See how these women combined lifting weights, nutrition, and lifestyle changes to see amazing before-and-after transformations. Inside we’ll take a closer look at four women as they set goals, begin lifting weights and eating differently, and see their monthly progress updates.
- The Big Picture When It Comes To Body Transformations
- Aomi Before And Afters Transformation
- Cecile’s Before And Afters Transformation
- Nairita’s Before And Afters Transformation
- Yoifran’s Before And Afters Transformation
- Final Update
- What Next?
The Big Picture When It Comes To Body Transformations
The Three Pillars—Lifting, Nutrition, & Lifestyle
To get a remarkable body transformation from muscle gain, you’ll need these pillars in place.

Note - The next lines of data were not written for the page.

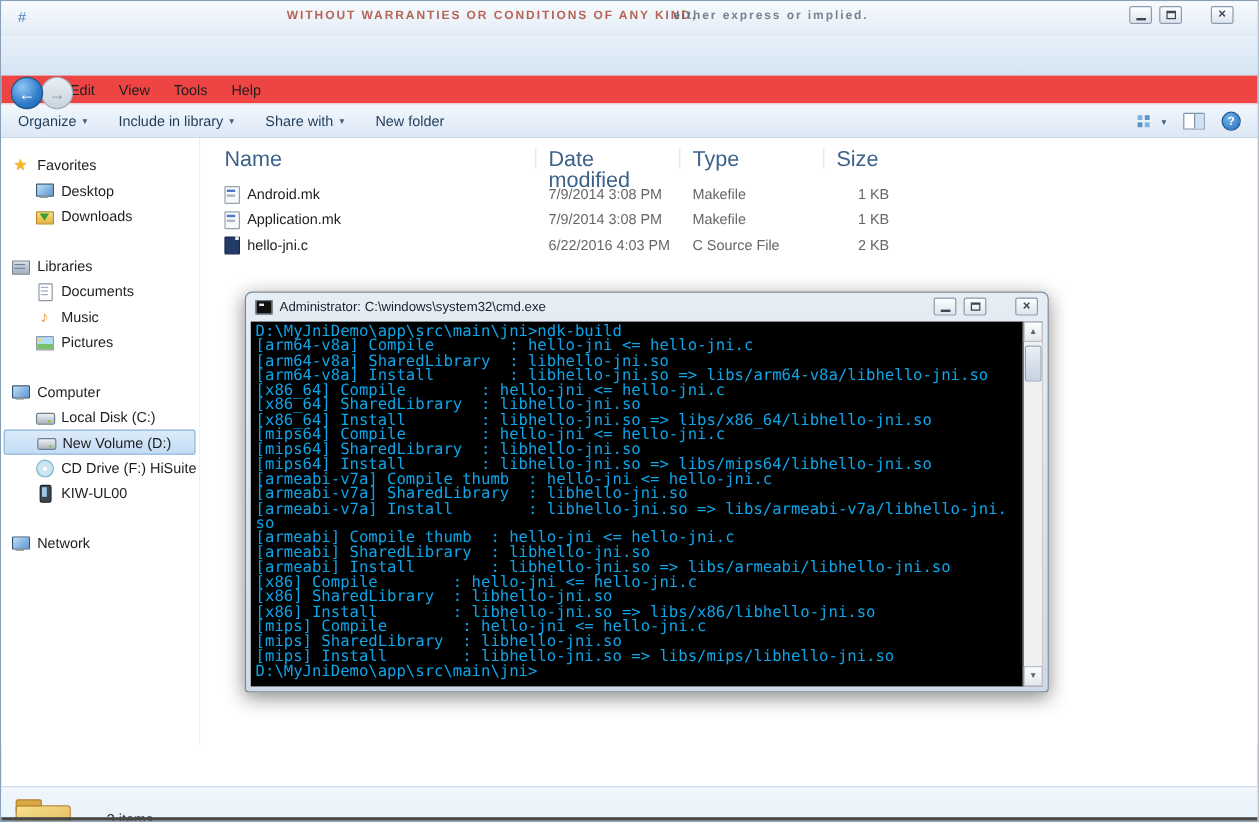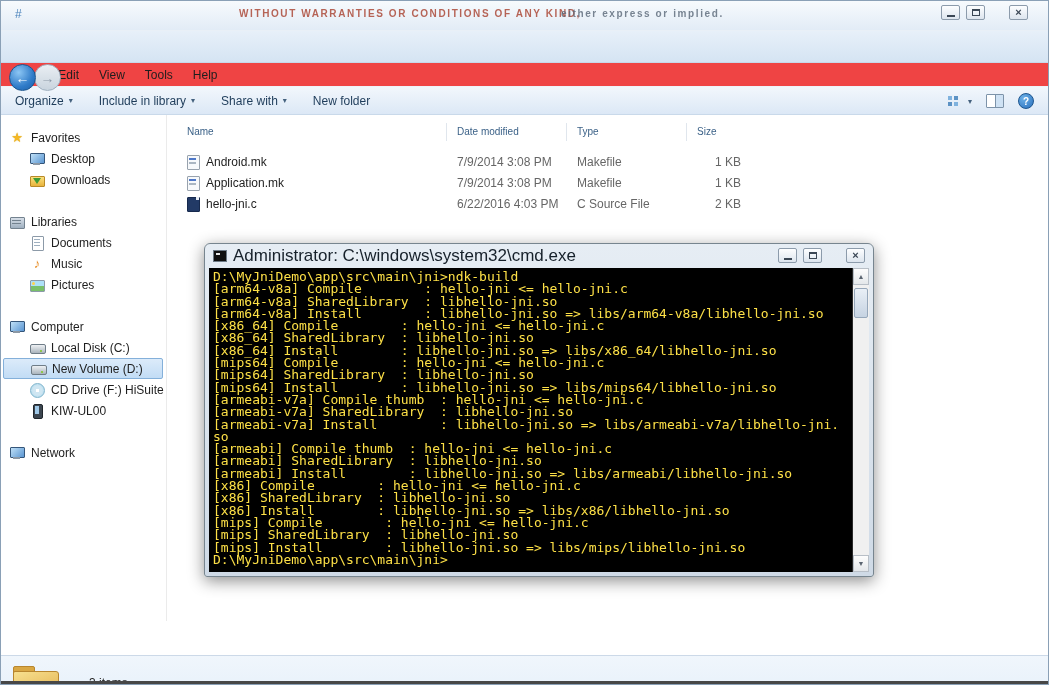"Name" .cols { font-size: 10px -> 18px }
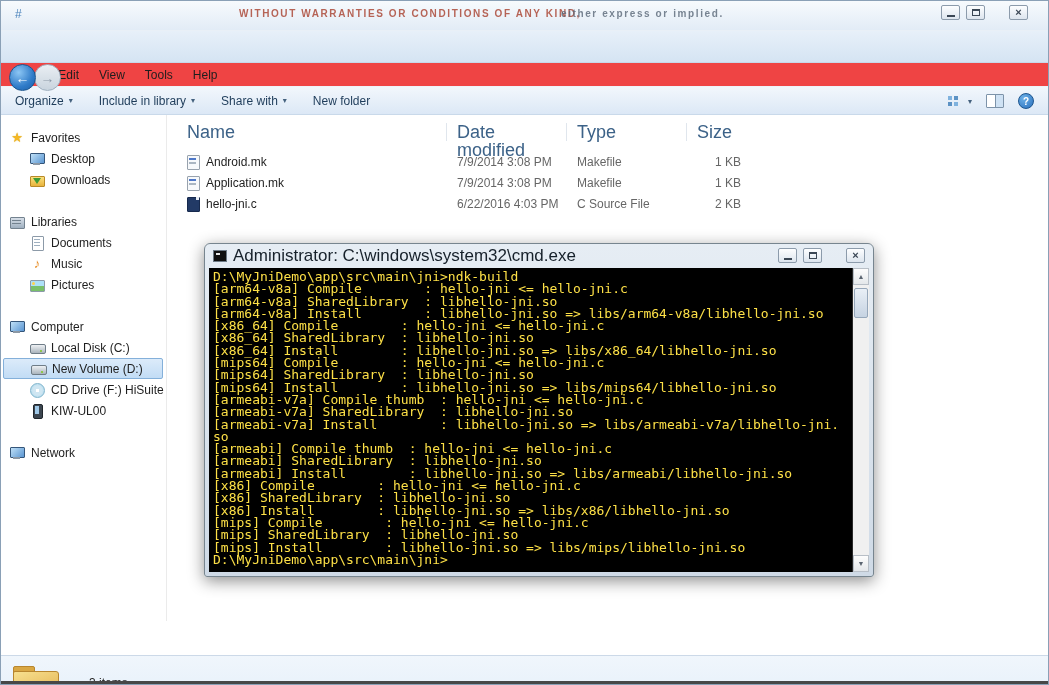"Administrator:" .cmd-title { font-size: 17px -> 11px }
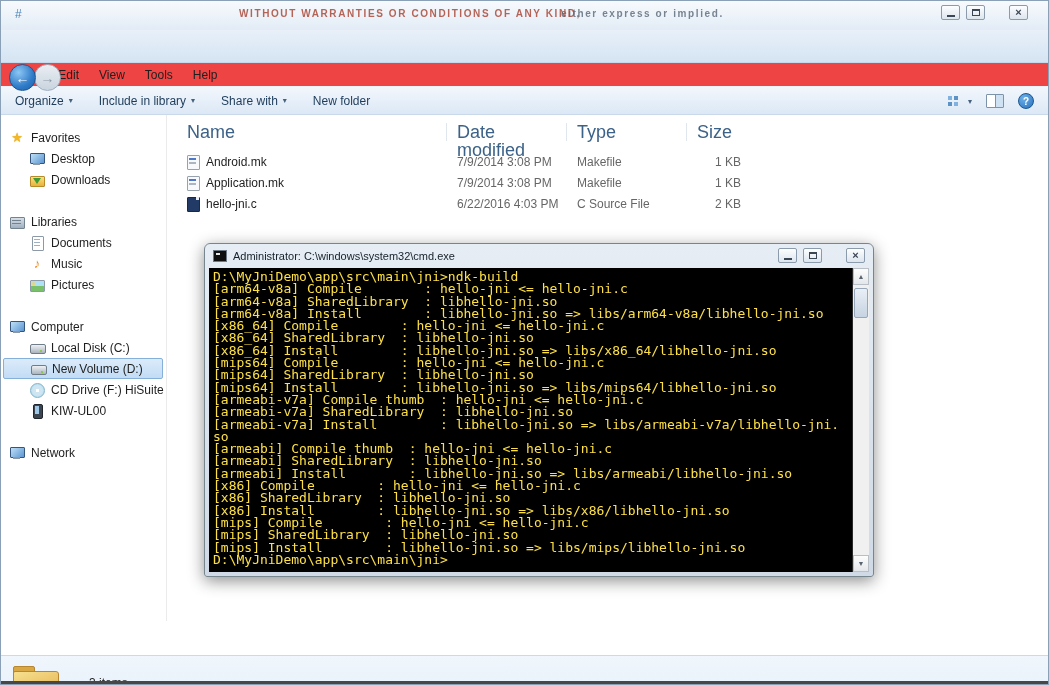"D:\MyJniDemo\app\src\main\jni>ndk-build" .console pre { color: #fde047 -> #0ea5e9 }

- Enough protein and calories.
- Enough lifting.
- Enough sleep.
Without enough protein, your muscles won’t recover from the weight lifting workouts. Without enough calories, your body won’t have the energy needed to build new muscle (and maintain it). (However, if you’re a skinny-fat or overweight woman, you already have enough calories stored to get started and will just need protein, lifting, and good sleep.)
Without lifting weights, your body won’t get the message that it needs to adapt and build bigger, curvier, stronger muscles in response.
And without a healthy lifestyle in check, which includes things like sleep, reasonable sunshine, walking, etc., then your body won’t be in good enough shape to see results.
Miss just one of these pillars, and the transformation won’t happen. This is why so many women fail to see results despite putting in a lot of work.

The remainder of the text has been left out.